Web interface edit records

• • • •

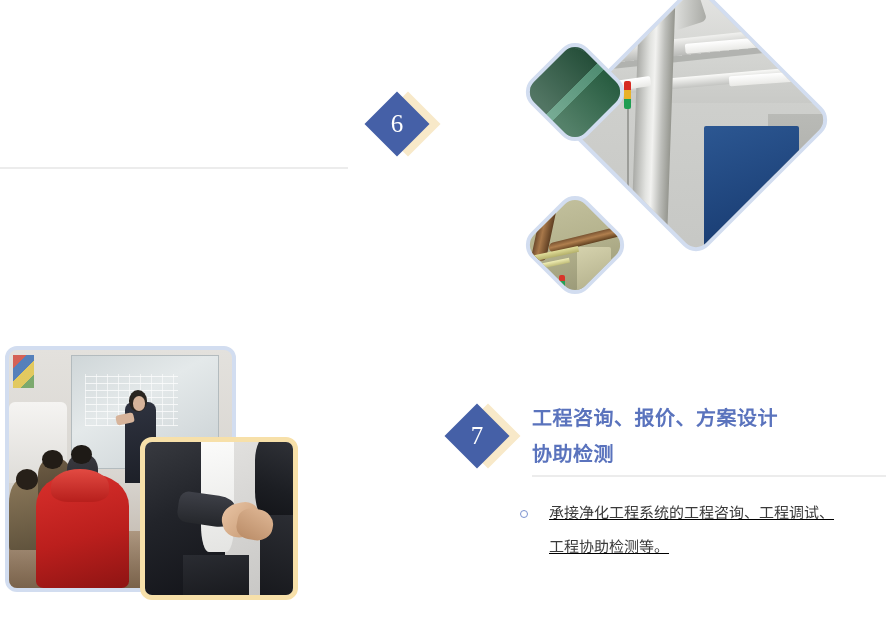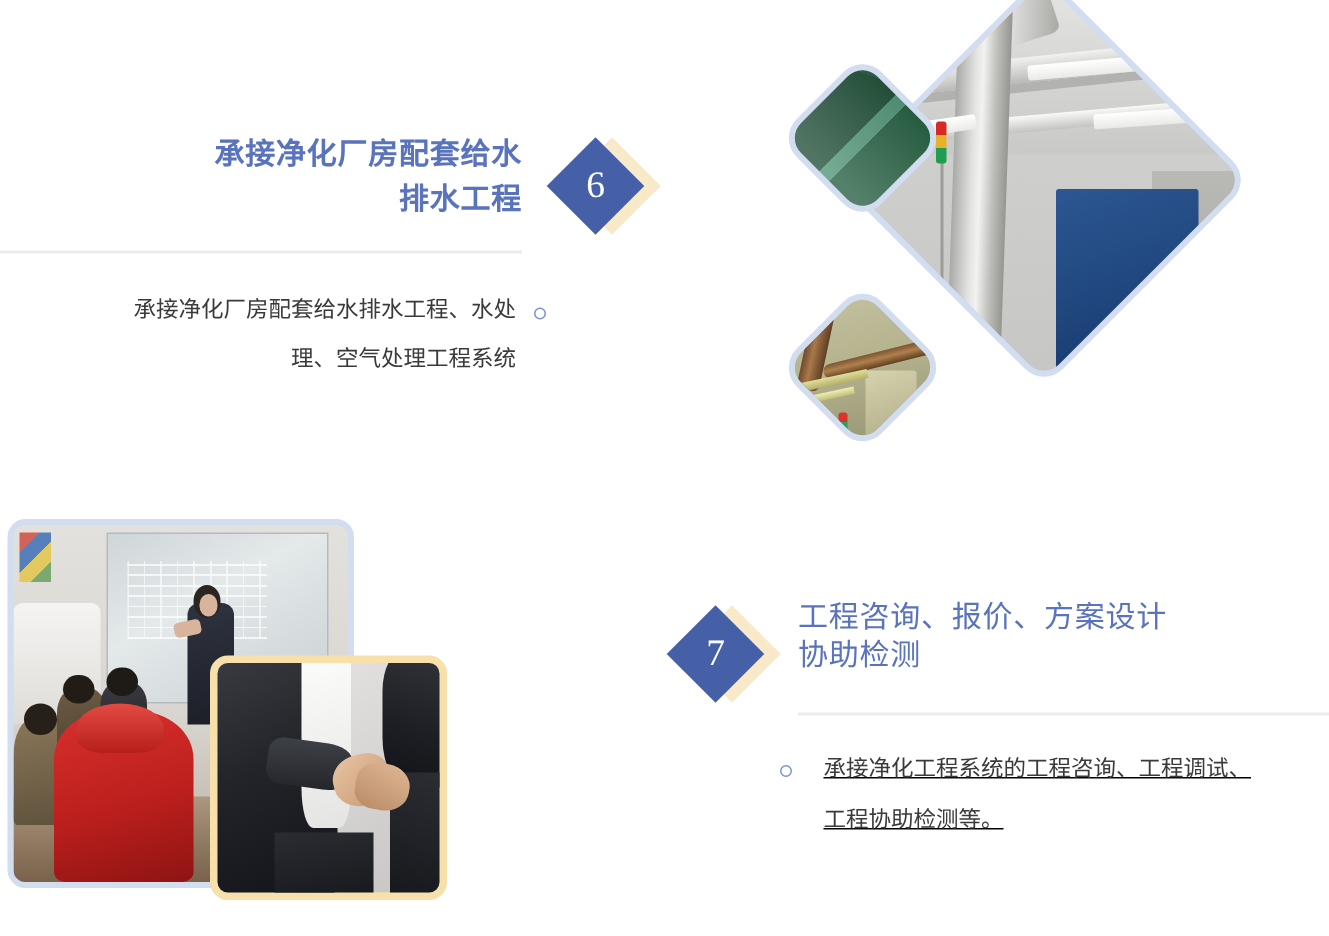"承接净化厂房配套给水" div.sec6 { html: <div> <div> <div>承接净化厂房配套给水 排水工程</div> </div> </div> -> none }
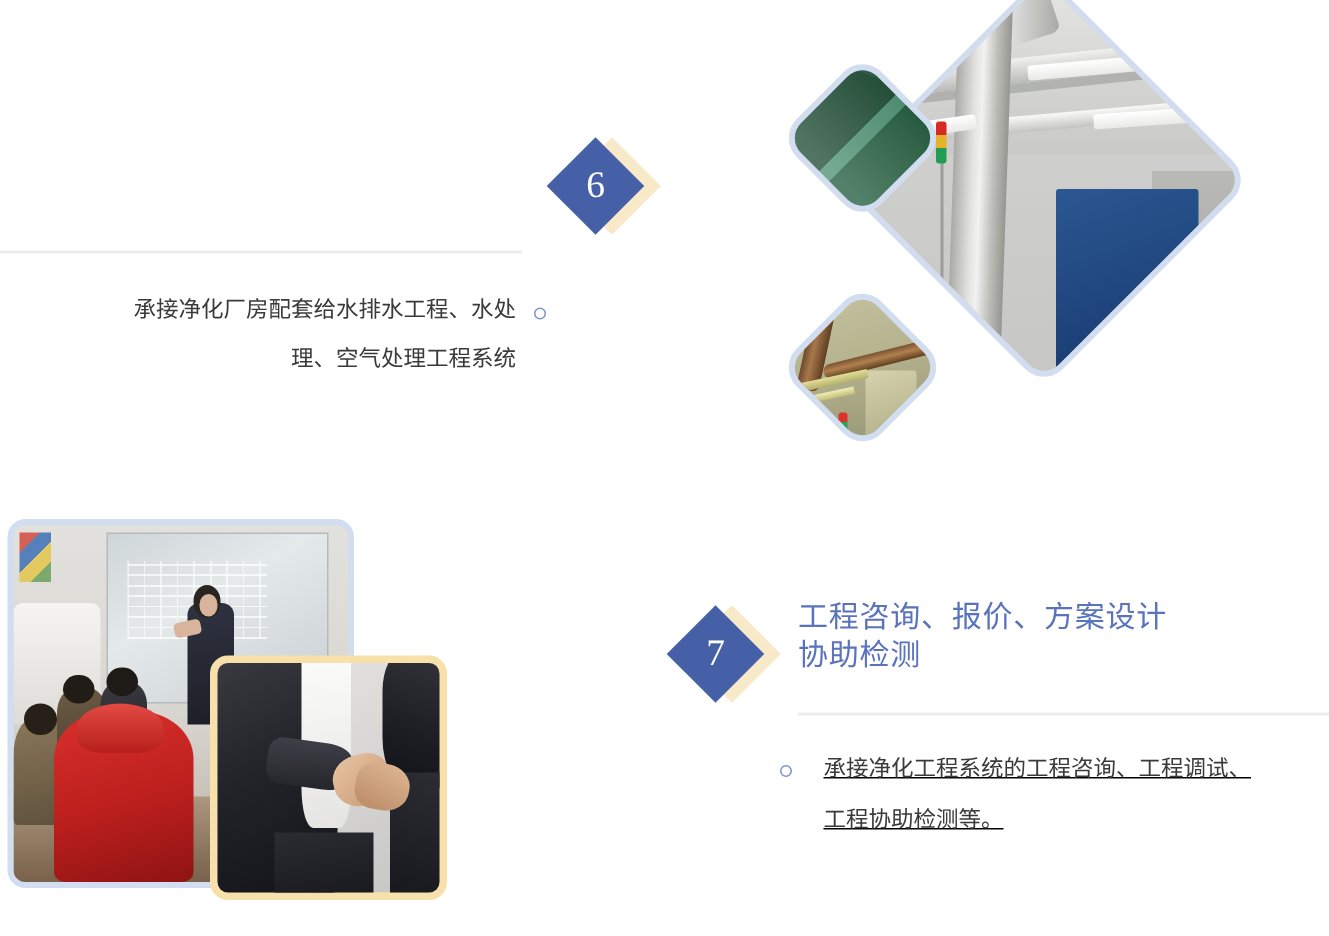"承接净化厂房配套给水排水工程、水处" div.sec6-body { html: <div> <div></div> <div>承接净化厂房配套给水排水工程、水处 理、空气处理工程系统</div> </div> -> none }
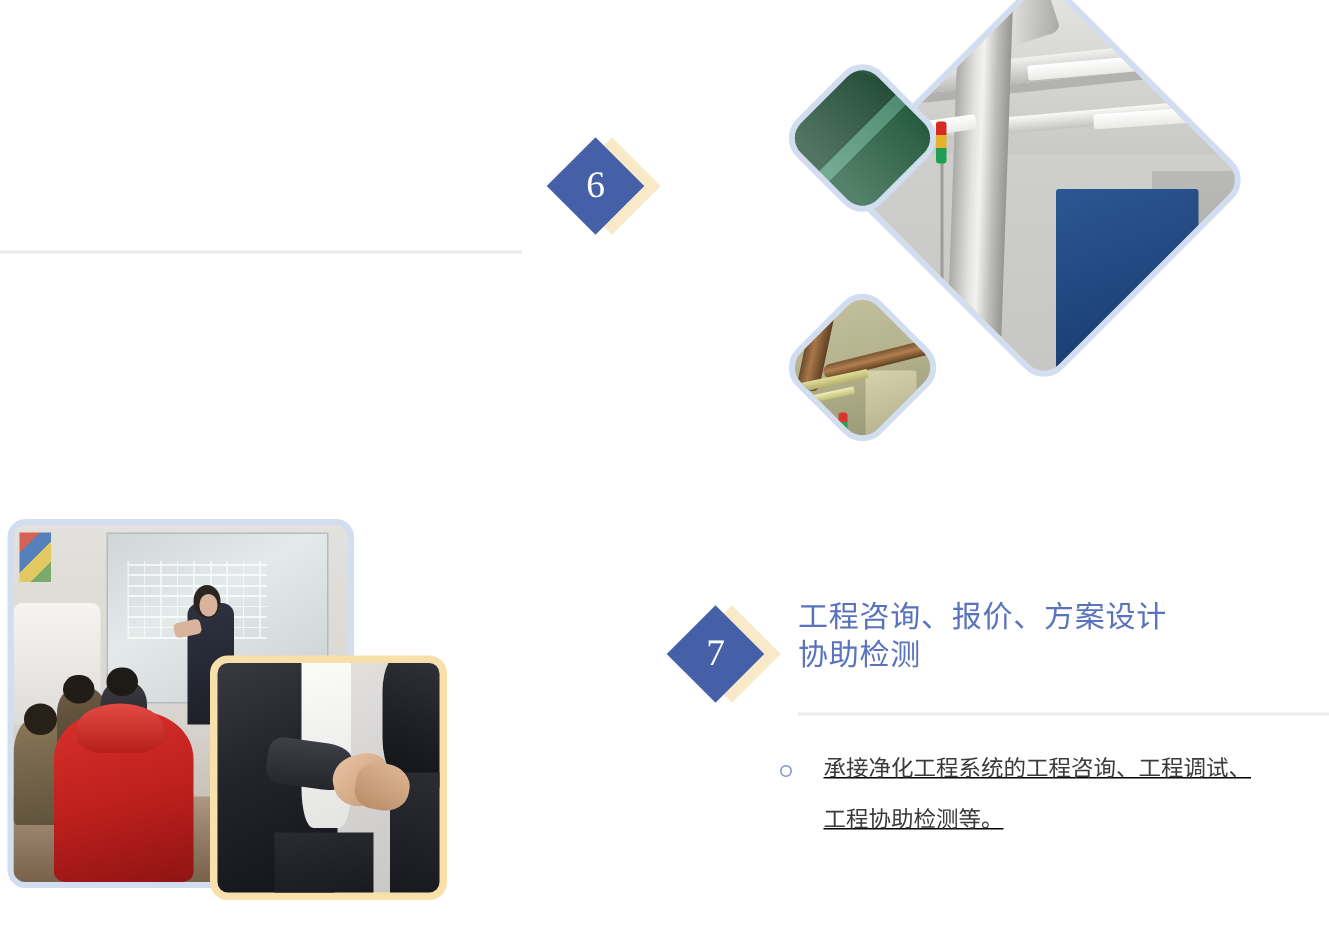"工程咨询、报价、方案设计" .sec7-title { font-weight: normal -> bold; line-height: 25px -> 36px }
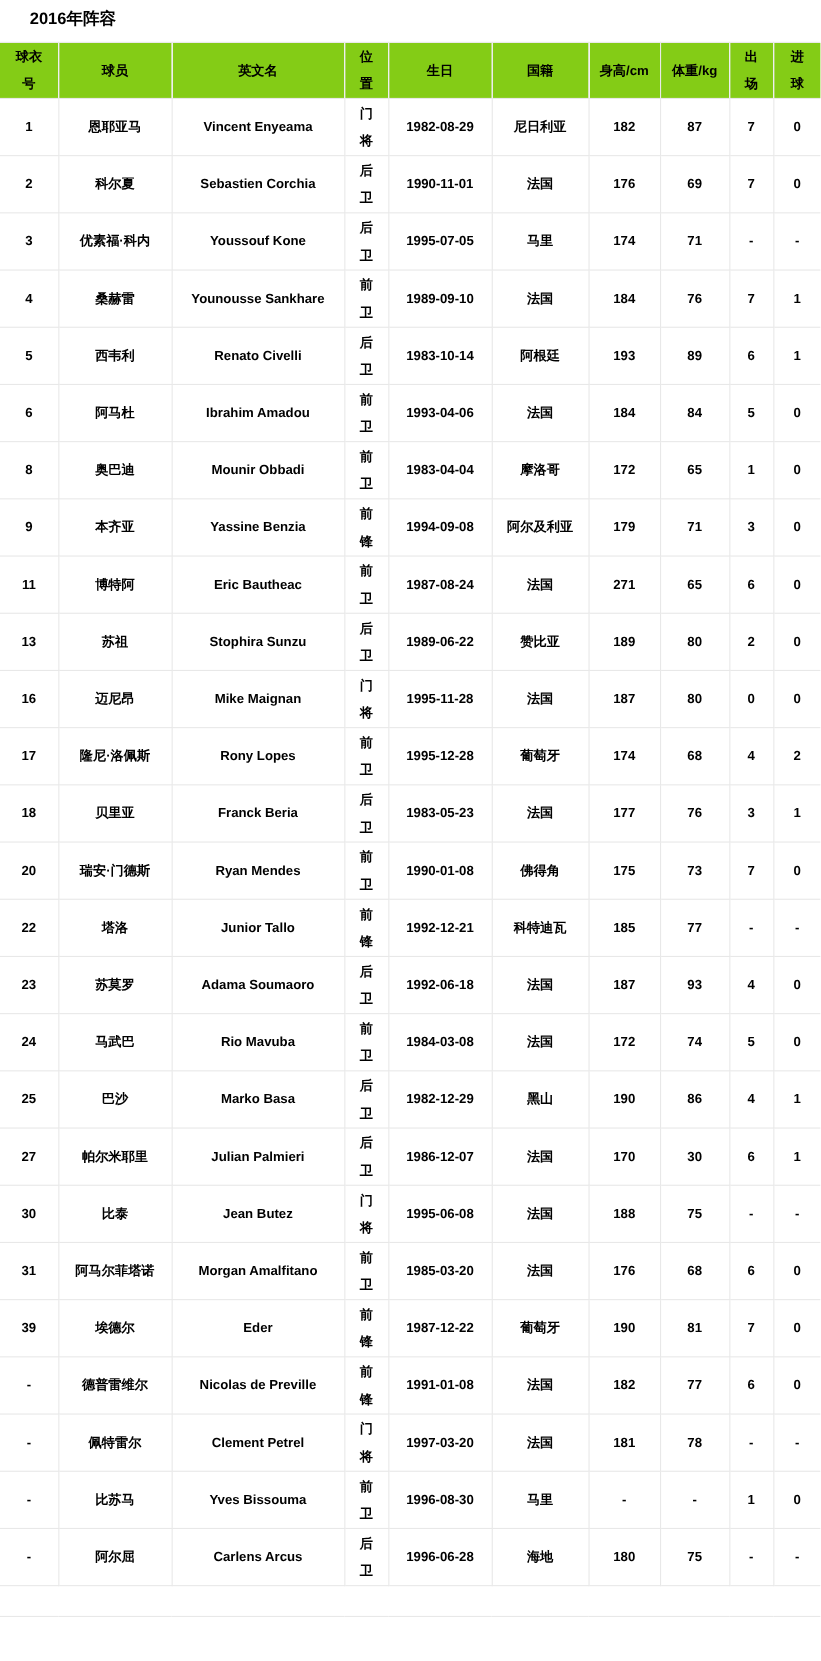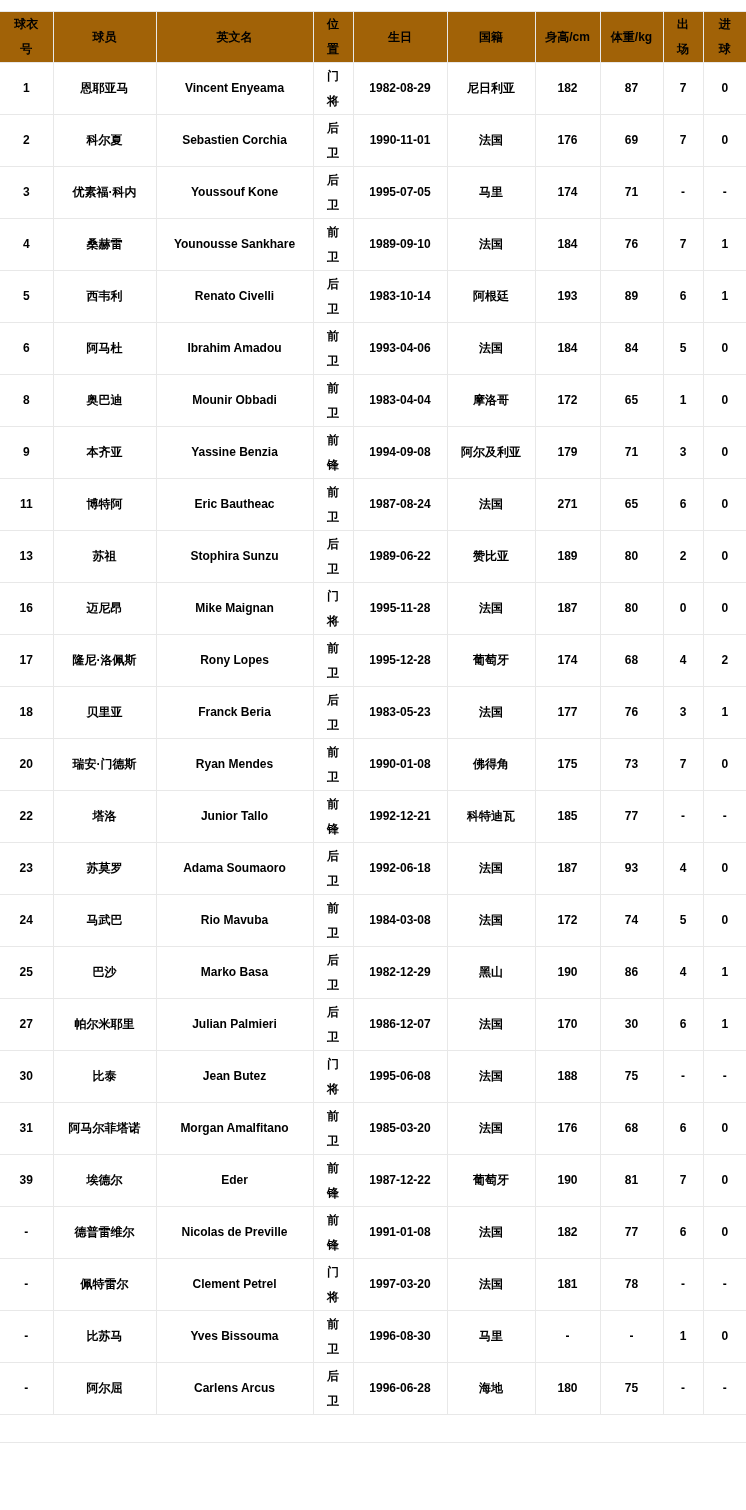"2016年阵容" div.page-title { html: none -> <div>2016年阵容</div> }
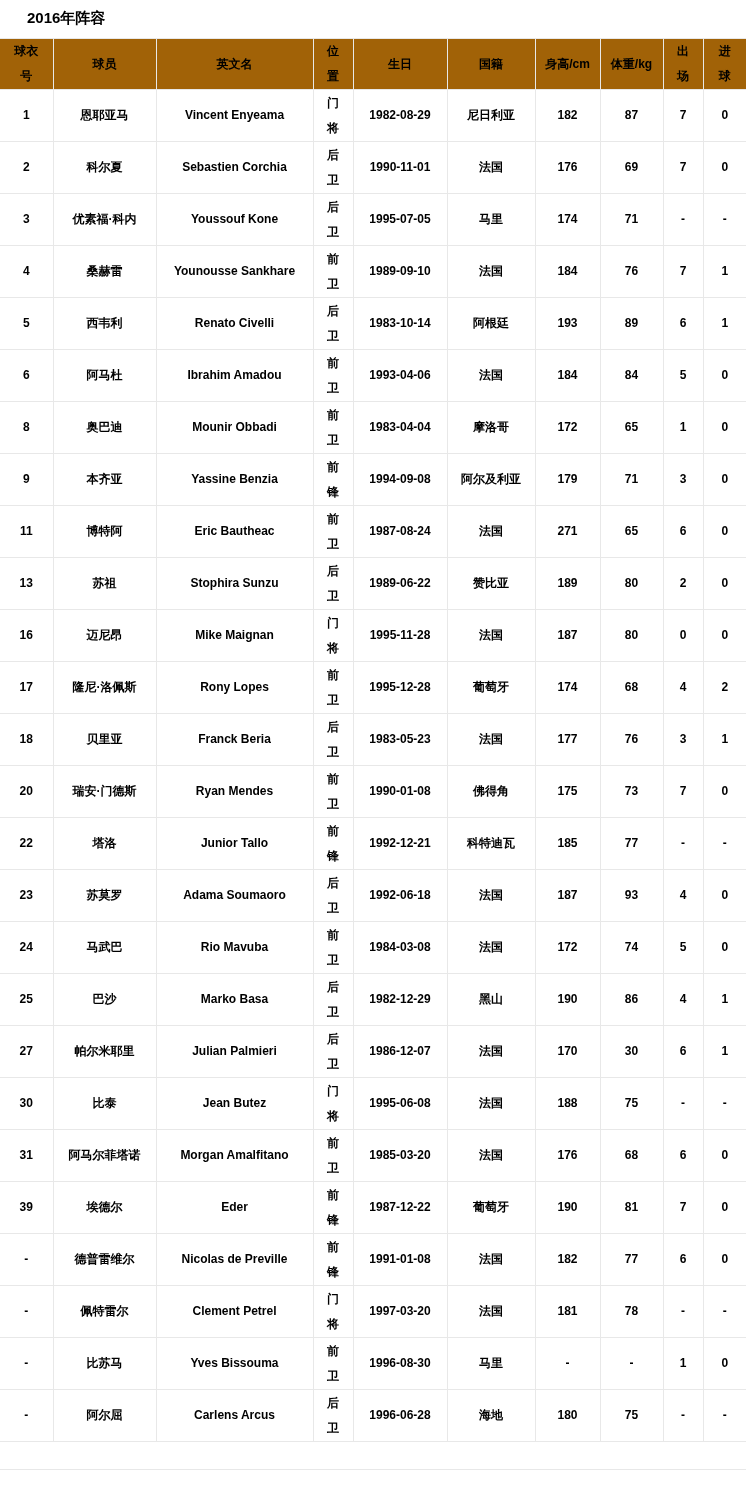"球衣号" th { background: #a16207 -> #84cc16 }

• • • •

- [TASK DETAILS]:
None of the pictures belong in the result. Print exactly the lines from the one containing "html: <div> <div></div>" through the final line of the entries.

- [TASK OUTPUT]:
"承接净化厂房配套给水排水工程、水处" div.sec6-body { html: <div> <div></div> <div>承接净化厂房配套给水排水工程、水处 理、空气处理工程系统</div> </div> -> none }
"工程咨询、报价、方案设计" .sec7-title { font-weight: normal -> bold; line-height: 25px -> 36px }
"2016年阵容" div.page-title { html: none -> <div>2016年阵容</div> }
"球衣号" th { background: #a16207 -> #84cc16 }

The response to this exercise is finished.